The concern isn't that inflation will rise too much, she said, but rather what it will take to reach 2%.
"Maybe that last mile, if you will, is the most challenging," she said.
Renters
Nationally, shelter costs were up 5.7% year-over-year in March, the same as the bump in rent. Housing is considered a service, and services inflation has stayed high, feeding the stubbornness of inflation as a whole, even as goods inflation has decreased.

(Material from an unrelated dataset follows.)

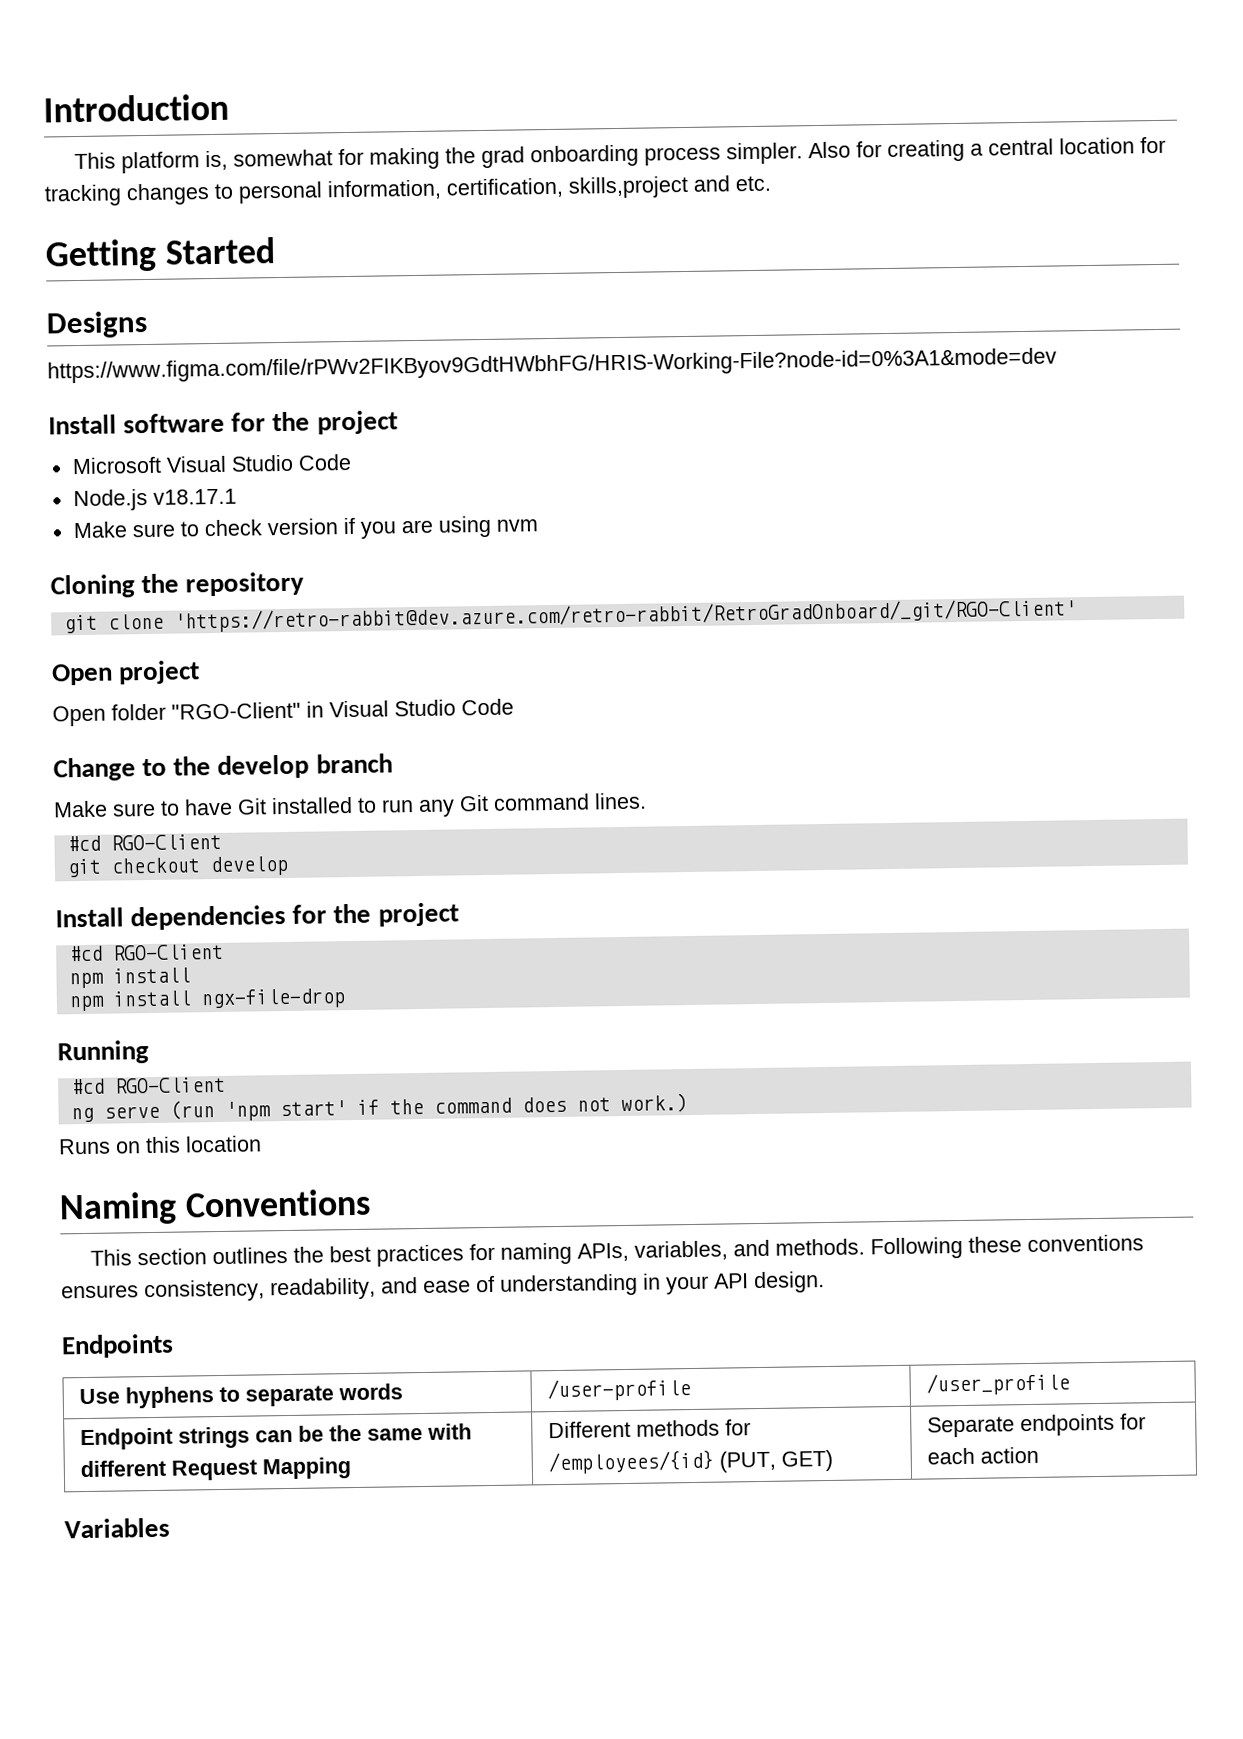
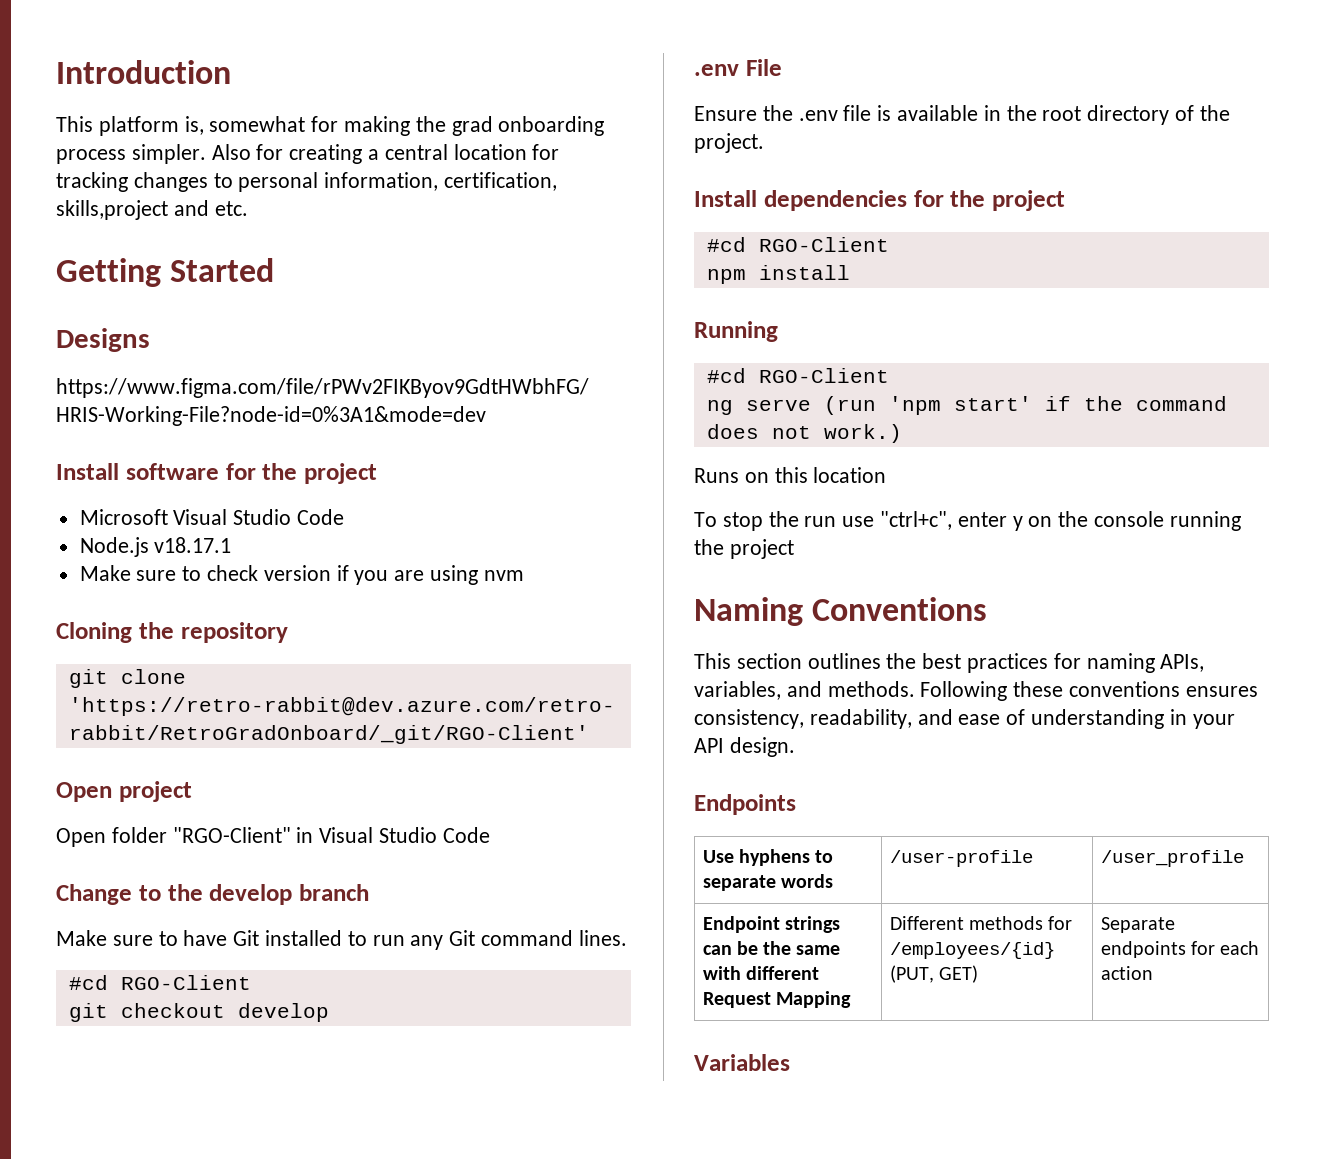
+ .env File
+ Ensure the .env file is available in the root directory of the project.
- npm install ngx-file-drop
+ To stop the run use "ctrl+c", enter y on the console running the project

"The main reason that creates concern is that those kinds of inflation rates move relatively slowly, and so if that growth rate becomes entrenched, then it's going to be even more difficult getting the inflation rate down to the Fed's target," said V.V. Chari, a University of Minnesota economics professor.
Rental demand remains strong, in part because of the high cost of single-family homes. The average Twin Cities monthly rent in the fourth quarter of 2023 was $1,479. The local CPI report showed rent was up 4.4% year-over-year.
"Housing costs show no sign of falling," said Louis Johnston, an economics professor at the College of St. Benedict and St. John's University.
Homeowners
Like rents, mortgages are likely to stay expensive, Johnston said. Nationally, owners' equivalent rent was up 5.9% from March 2023. In the Twin Cities, the increase was 5.7%.
And as anyone who owns a home knows, the mortgage is just the beginning. Homeowners' insurance — a category that also includes tenants' insurance — was up 4.6% nationally. Electricity was up 5%, though utility gas service dropped 3.2%. The Twin Cities saw a 6.8% bump in electricity prices, while utility gas fell 16.7%.
Drivers
The ongoing conflicts in Ukraine and the Middle East are showing up in gas prices, which already tend to tick up as demand rises in the summer. Nationally, gasoline was up 1.3% year-over-year. A gallon of unleaded regular gasoline cost $3.58 in March, up 22 cents from February but still down about 73 cents from March 2022. In the Twin Cities, unleaded regular gasoline was cheaper in March than it was the year before but jumped more than 7% from February.
Meanwhile, car insurance costs were up more than 22% nationally from a year ago, as insurance companies price in more expensive car repairs and an uptick in disaster-related claims.
For those looking for a new (or new-to-them) car, there's a bright spot: The prices of new and used vehicles have fallen. The average U.S. price of a new vehicle in February was $47,244, down 5.4% from the December 2022 peak but still nearly 14% higher than February 2021, according to the latest Kelley Blue Book numbers.
Travelers
Gas prices aside, this might be a good time to take that trip: Air travel, hotel rooms and car rentals were all down from a year ago. At Minneapolis-St. Paul International Airport, the average airfare in the third quarter of 2023 — the most recent available data — was $386.79, compared to $413.59 the previous year.
Diners
Eating at a restaurant — or at work, school or from a vending machine — is more expensive than a year ago, rising 4.2% from March 2023 nationwide and 5.9% in the Twin Cities. The more immediate picture is steadier, though, with increases hovering at or under 0.5% nationally in recent months.
Cooks
Grocery prices, a hallmark of the inflation pain of recent years, have leveled. The national year-over-year increase was about 1%, but month-to-month "food at home" inflation remained unchanged for the second month in a row. The Twin Cities have fared even better, with a more than 2% drop in grocery inflation compared to a year ago.
The Associated Press contributed to this report.